** Opening DATA PROVIDED block **

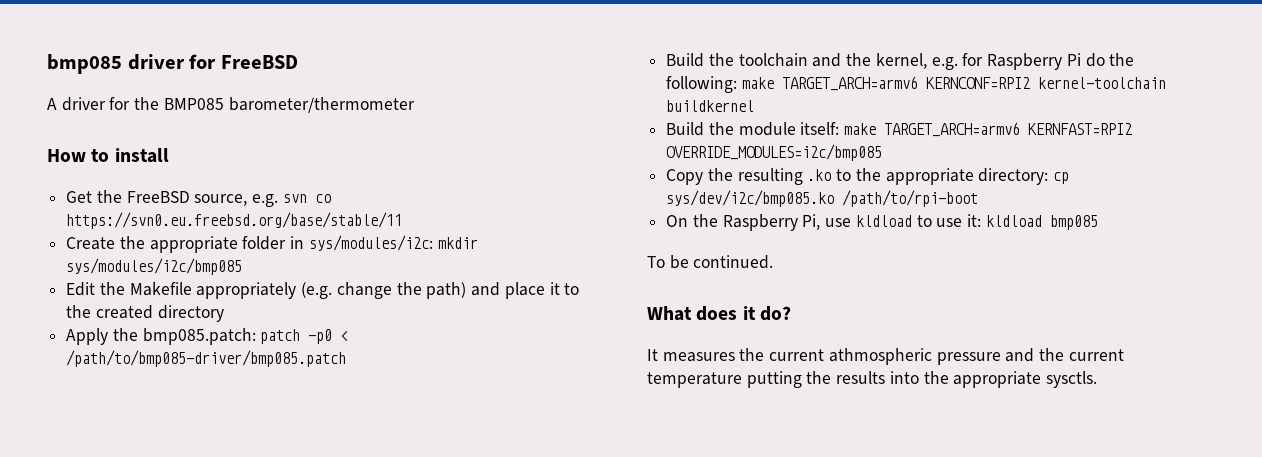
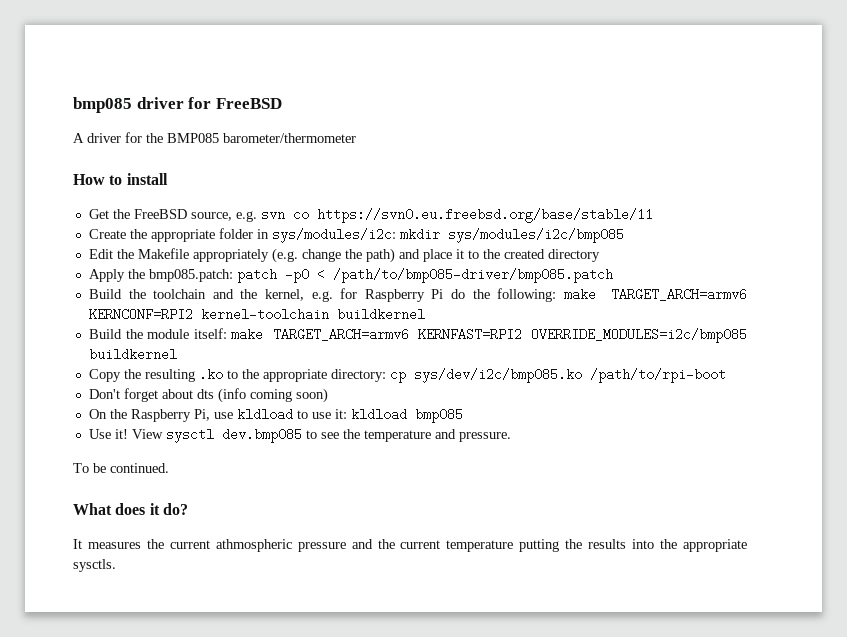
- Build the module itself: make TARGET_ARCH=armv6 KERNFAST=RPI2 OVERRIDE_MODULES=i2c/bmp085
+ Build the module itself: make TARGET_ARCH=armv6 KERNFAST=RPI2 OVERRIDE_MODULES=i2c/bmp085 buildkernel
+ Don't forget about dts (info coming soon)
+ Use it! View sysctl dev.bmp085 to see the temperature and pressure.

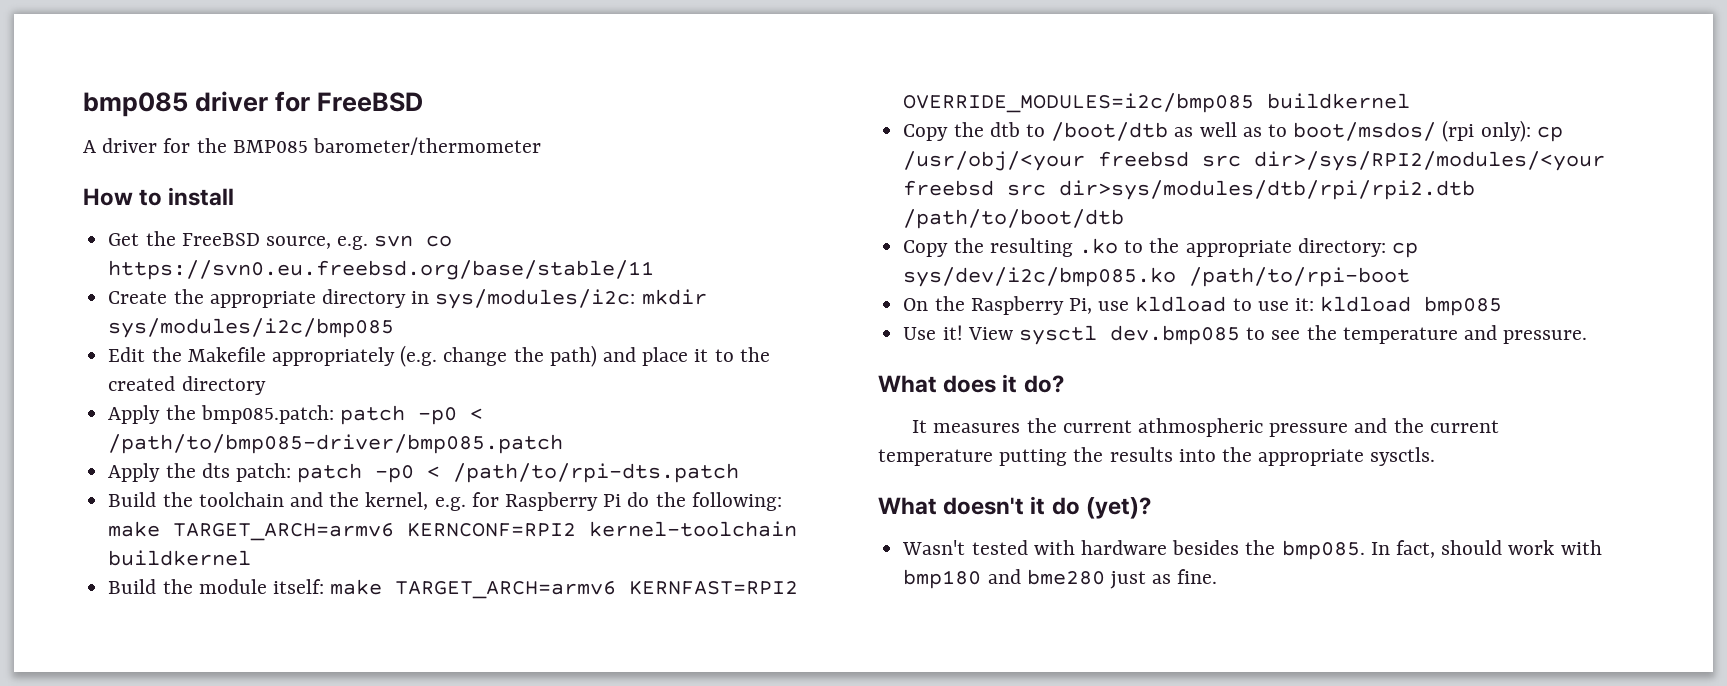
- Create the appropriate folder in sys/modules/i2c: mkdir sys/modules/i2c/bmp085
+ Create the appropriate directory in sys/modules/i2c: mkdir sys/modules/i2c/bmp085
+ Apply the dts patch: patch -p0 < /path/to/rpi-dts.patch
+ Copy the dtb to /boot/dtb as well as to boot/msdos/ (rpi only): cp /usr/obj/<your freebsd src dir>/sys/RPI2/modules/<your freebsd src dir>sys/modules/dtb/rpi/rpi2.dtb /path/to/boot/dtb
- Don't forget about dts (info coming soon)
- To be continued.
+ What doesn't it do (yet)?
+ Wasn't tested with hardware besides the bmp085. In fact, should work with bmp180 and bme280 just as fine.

** Closing DATA PROVIDED block **

> [TASK ITEM]: Copy the records above exactly, starting at the line that contains "it do (yet)?" and ending at the last line, and leave out all earlier lines.

> [OUTPUT FOR THIS EXERCISE]:
+ What doesn't it do (yet)?
+ Wasn't tested with hardware besides the bmp085. In fact, should work with bmp180 and bme280 just as fine.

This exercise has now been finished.